A considerable proportion of the membership of the American section as well as our entire young International, came to us either from the Comintern in its period of decline or from the Second International. These are bad schools. The discussion has revealed that wide circles of the party lack a sound theoretical education. It is sufficient, for instance, to refer to the circumstance that the New York local of the party did not respond with a vigorous defensive reflex to the attempts at light-minded revision of Marxist doctrine and programme but on the contrary gave support in the majority to the revisionists. This is unfortunate but remediable to the degree that our American section and the entire International consist of honest individuals sincerely seeking their way to the revolutionary road. They have the desire and the will to learn. But there is no time to lose. It is precisely the party’s penetration into the trade unions, and into the workers’ milieu in general that demands heightening the theoretical qualification of our cadres. I do not mean by cadres the ‘apparatus’, but the party as a whole. Every party member should and must consider himself an officer in the proletarian army.
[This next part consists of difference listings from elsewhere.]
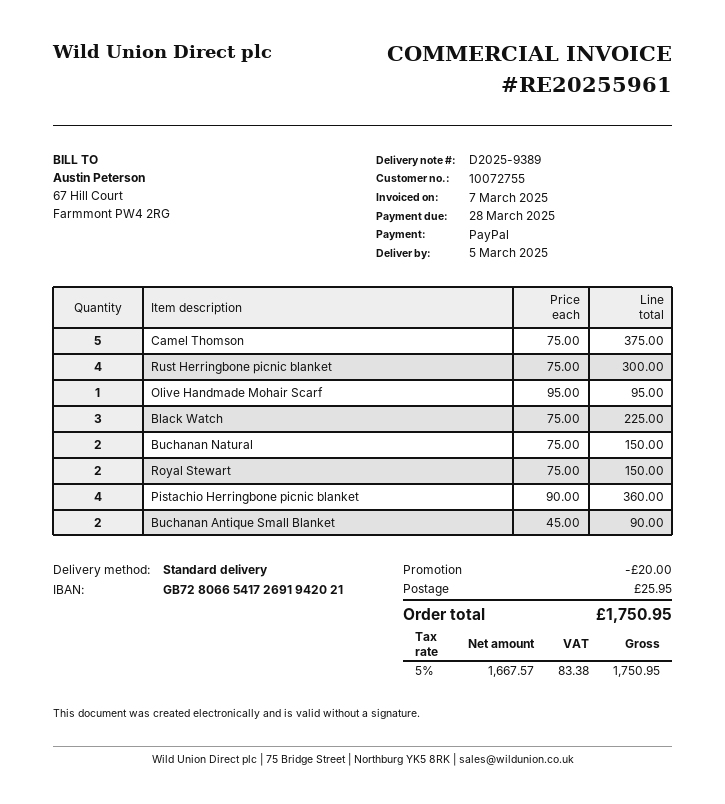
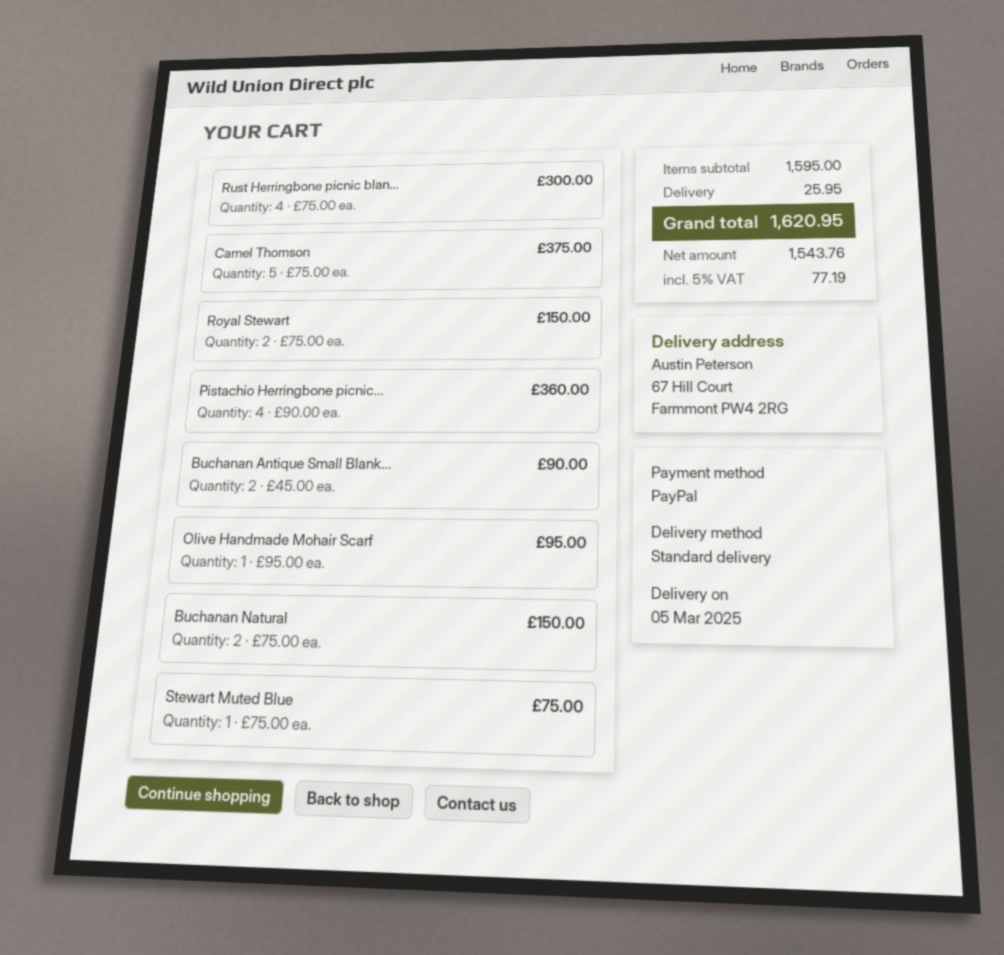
Black Watch: 3 x 75.00 = 225.00 -> none
Stewart Muted Blue: none -> 1 x 75.00 = 75.00
discount: 20.00 -> none
net: 1667.57 -> 1543.76
tax: 5% = 83.38 -> 5% = 77.19
total: 1750.95 -> 1620.95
“Since when have you become specialists in the question of philosophy?” the oppositionists now ironically ask the majority representatives. Irony here is completely out of place. Scientific socialism is the conscious expression of the unconscious historical process; namely, the instinctive and elemental drive of the proletariat to reconstruct society on communist beginnings. These organic tendencies in the psychology of workers spring to life with utmost rapidity today in the epoch of crises and wars. The discussion has revealed beyond all question a clash in the party between a petty-bourgeois tendency and a proletarian tendency. The petty-bourgeois tendency reveals its confusion in its attempt to reduce the programme of the party to the small coin of ‘concrete’ questions. The proletarian tendency on the contrary strives to correlate all the partial questions into theoretical unity. At stake at the present time is not the extent to which individual members of the majority consciously apply the dialectical method. What is important is the fact that the majority as a whole pushes toward the proletarian posing of the questions and by very reason of this tends to assimilate the dialectic, which is the ‘algebra of the revolution’. The oppositionists, I am informed, greet with bursts of laughter the very mention of ‘dialectics’. In vain. This unworthy method will not help. The dialectic of the historic process has more than once cruelly punished those who tried to jeer at it.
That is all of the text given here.